Defendants Reach $1.7M Settlement in Robocall Credit Card Scheme

Payment processor Universal Processing Services (UPS) of Wisconsin LLC and telemarketer Hal E. Smith, along with his company HES Merchant Services Company Inc. (HES), have been ordered to pay more than $1.7 million to settle charges of running a deceptive robocall credit card scheme. The money will be used to provide refunds to defrauded consumers.

The U.S. District Court for the Middle District of Florida's ruling follows a November 2014 order granting the FTC’s motion for summary judgment against the defendants for taking part in a scheme involving the company, Treasure Your Success. UPS also did business as Newtek Merchant Solutions. 

The court held Smith and HES liable for 11 violations of the FTC Act and the FTC's Telemarketing Sales Rule, based on their role in a deceptive telemarketing scheme claiming to be a credit card interest rate reduction service. The defendants allegedly failed to disclose the identity of those responsible for placing the robocalls and unlawfully called numbers listed on the FTC’s Do Not Call Registry.

"The defendants blasted thousands of people with illegal robocalls and lied about helping relieve their credit card debt," said Jessica Rich, director of the FTC’s Bureau of Consumer Protection. "Now they’re out of the robocall business. The court’s decision also shows that it’s bad business for payment processors to help scammers take people’s money."

The court found UPS liable for "assisting and facilitating” Telemarketing Sales Rule violations of the other defendants by providing the interface with the banks to handle credit card payments, knowing - or avoiding knowing - of the underlying violations. The court found that UPS had ignored numerous red flags that, if properly investigated, would have led it to decline Treasure Your Success as a client.  

After the summary judgment ruling, UPS agreed to a settlement permanently keepint it from processing payments for clients it knows or should have known: 1) fall into certain categories that have received close industry attention, such as debt relief services; 2) make misrepresentations to consumers; 3) charge consumers without their authorization; and 4) otherwise violate the FTC Act or the Telemarketing Sales Rule. The settlement also requires UPS to put screening and monitoring provisions in place to use when accepting future clients.

The court had entered a permanent injunction against Smith and HES in February that includes 20-year bans on robocalls, telemarketing and marketing debt relief products or services. It permanently prohibits Smith and HES from misrepresenting the sale or marketing of any product or service.
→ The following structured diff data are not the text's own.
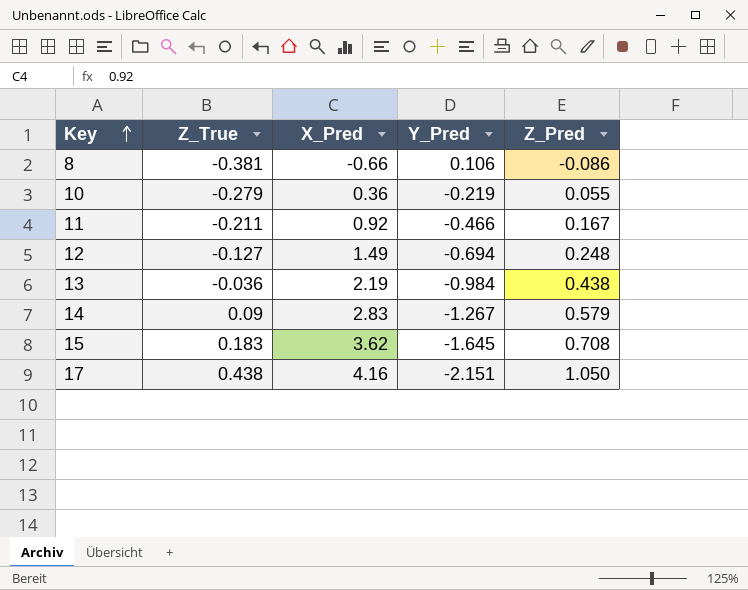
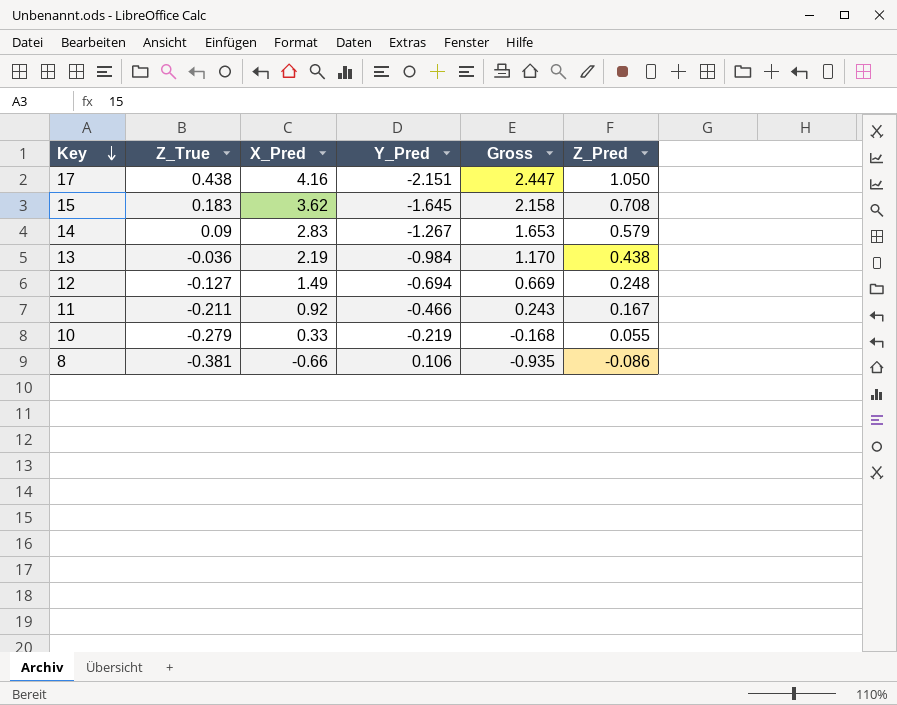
row order: Key ascending -> Key descending
column Gross | formula: none -> [Z_True] + [X_Pred] + [Y_Pred]
10 | X_Pred: 0.36 -> 0.33

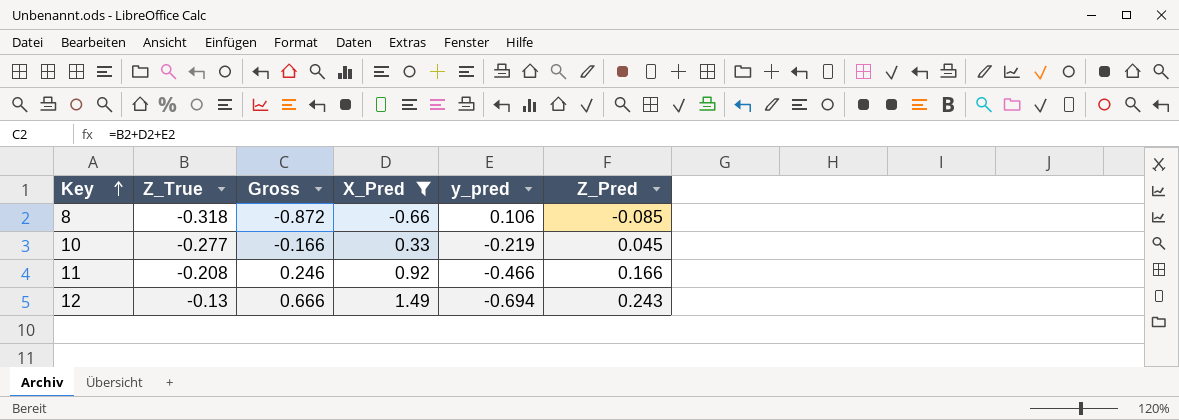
filter: none -> X_Pred <= 1.49
row order: Key descending -> Key ascending
column Gross | position: 5 -> 3
column name: Y_Pred -> y_pred
8 | Z_True: -0.381 -> -0.318
8 | Gross: -0.935 -> -0.872
8 | Z_Pred: -0.086 -> -0.085
10 | Z_True: -0.279 -> -0.277
10 | Gross: -0.168 -> -0.166
10 | Z_Pred: 0.055 -> 0.045
11 | Z_True: -0.211 -> -0.208
11 | Gross: 0.243 -> 0.246
11 | Z_Pred: 0.167 -> 0.166
12 | Z_True: -0.127 -> -0.13
12 | Gross: 0.669 -> 0.666
12 | Z_Pred: 0.248 -> 0.243

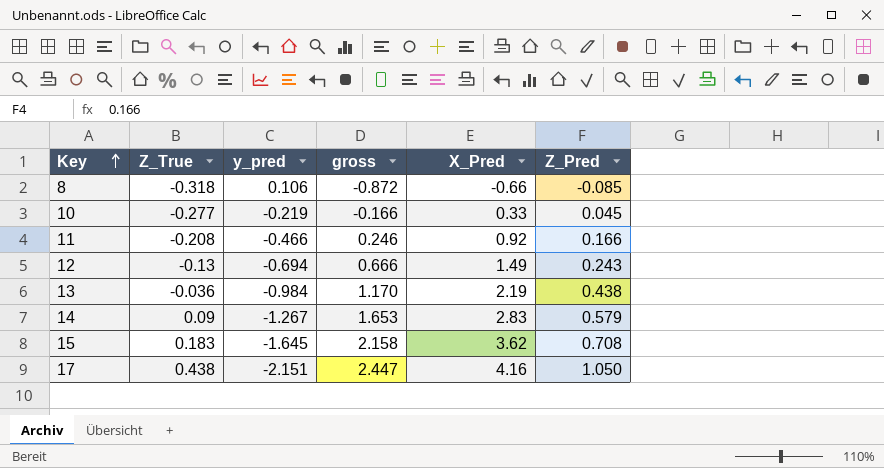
filter: X_Pred <= 1.49 -> none
column y_pred | position: 5 -> 3
column name: Gross -> gross

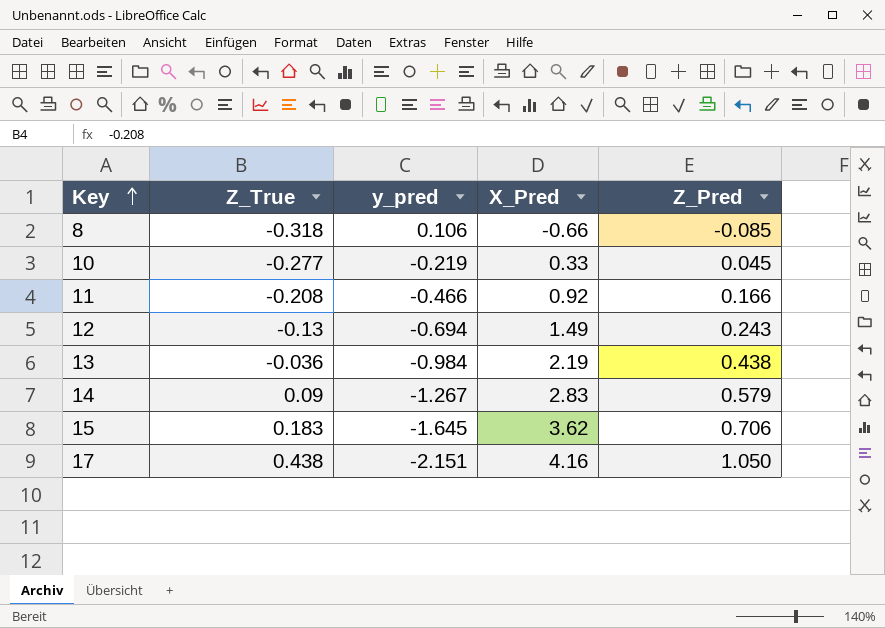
column gross | formula: [Z_True] + [y_pred] + [X_Pred] -> none
15 | Z_Pred: 0.708 -> 0.706

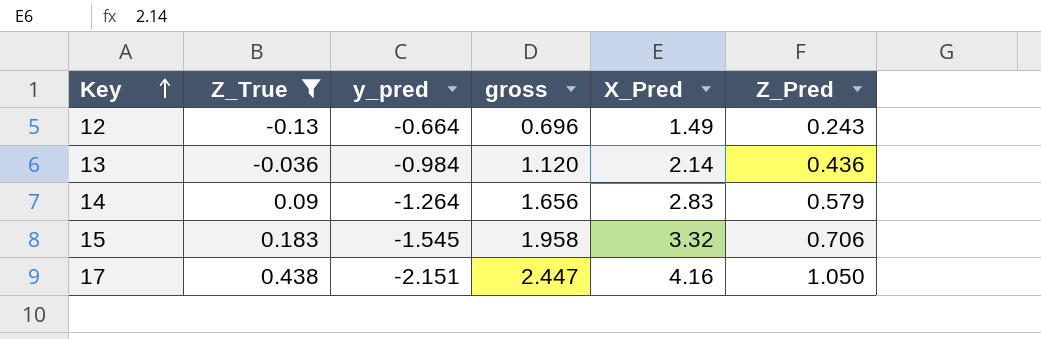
filter: none -> Z_True >= -0.13
column gross | formula: none -> [Z_True] + [y_pred] + [X_Pred]
12 | y_pred: -0.694 -> -0.664
13 | X_Pred: 2.19 -> 2.14
13 | Z_Pred: 0.438 -> 0.436
14 | y_pred: -1.267 -> -1.264
15 | y_pred: -1.645 -> -1.545
15 | X_Pred: 3.62 -> 3.32

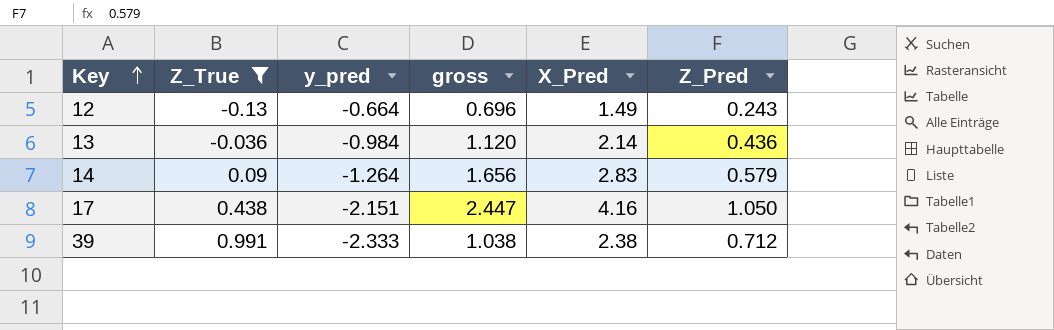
row 15: 0.183 | -1.545 | 1.958 | 3.32 | 0.706 -> none
row 39: none -> 0.991 | -2.333 | 1.038 | 2.38 | 0.712

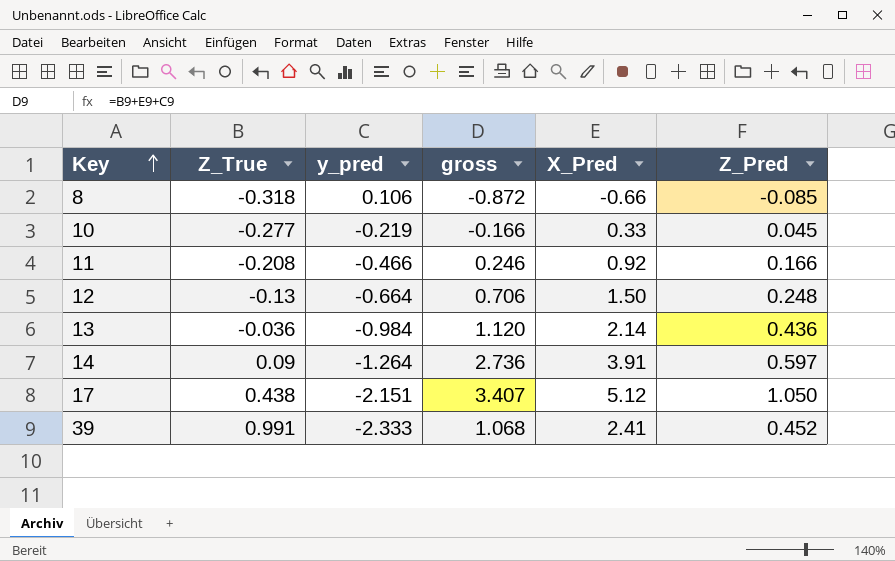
filter: Z_True >= -0.13 -> none
12 | gross: 0.696 -> 0.706
12 | X_Pred: 1.49 -> 1.50
12 | Z_Pred: 0.243 -> 0.248
14 | gross: 1.656 -> 2.736
14 | X_Pred: 2.83 -> 3.91
14 | Z_Pred: 0.579 -> 0.597
17 | gross: 2.447 -> 3.407
17 | X_Pred: 4.16 -> 5.12
39 | gross: 1.038 -> 1.068
39 | X_Pred: 2.38 -> 2.41
39 | Z_Pred: 0.712 -> 0.452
Other defendants in the scheme previously agreed to stipulated orders settling the FTC’s charges against them:

  • On September 23, 2013, a permanent injunction against defendants Willy Plancher; Valbona Toska, WV Universal Management, LLC; Global Financial Assist, LLC; and Leading Production, LLC banning them from robocalling, telemarketing, and marketing debt relief products or services;
  • On October 6, 2014, a permanent injunction against Ramon Sanchez-Ortega barring him from robocalling and telemarketing;
  • On November 19, 2014, a permanent injunction and $25,000 financial judgment against Derek Depuydt, UPS’s former president prohibiting him from acting as a payment processor, independent sales organization, or a sales agent for high-risk clients; and
  • Also on November 19, 2014, a permanent injunction against Jonathon E. Warren; Business First Solutions, Inc.; and Voiceonyx Corp. barring them from robocalling, telemarketing, and marketing debt relief products or services.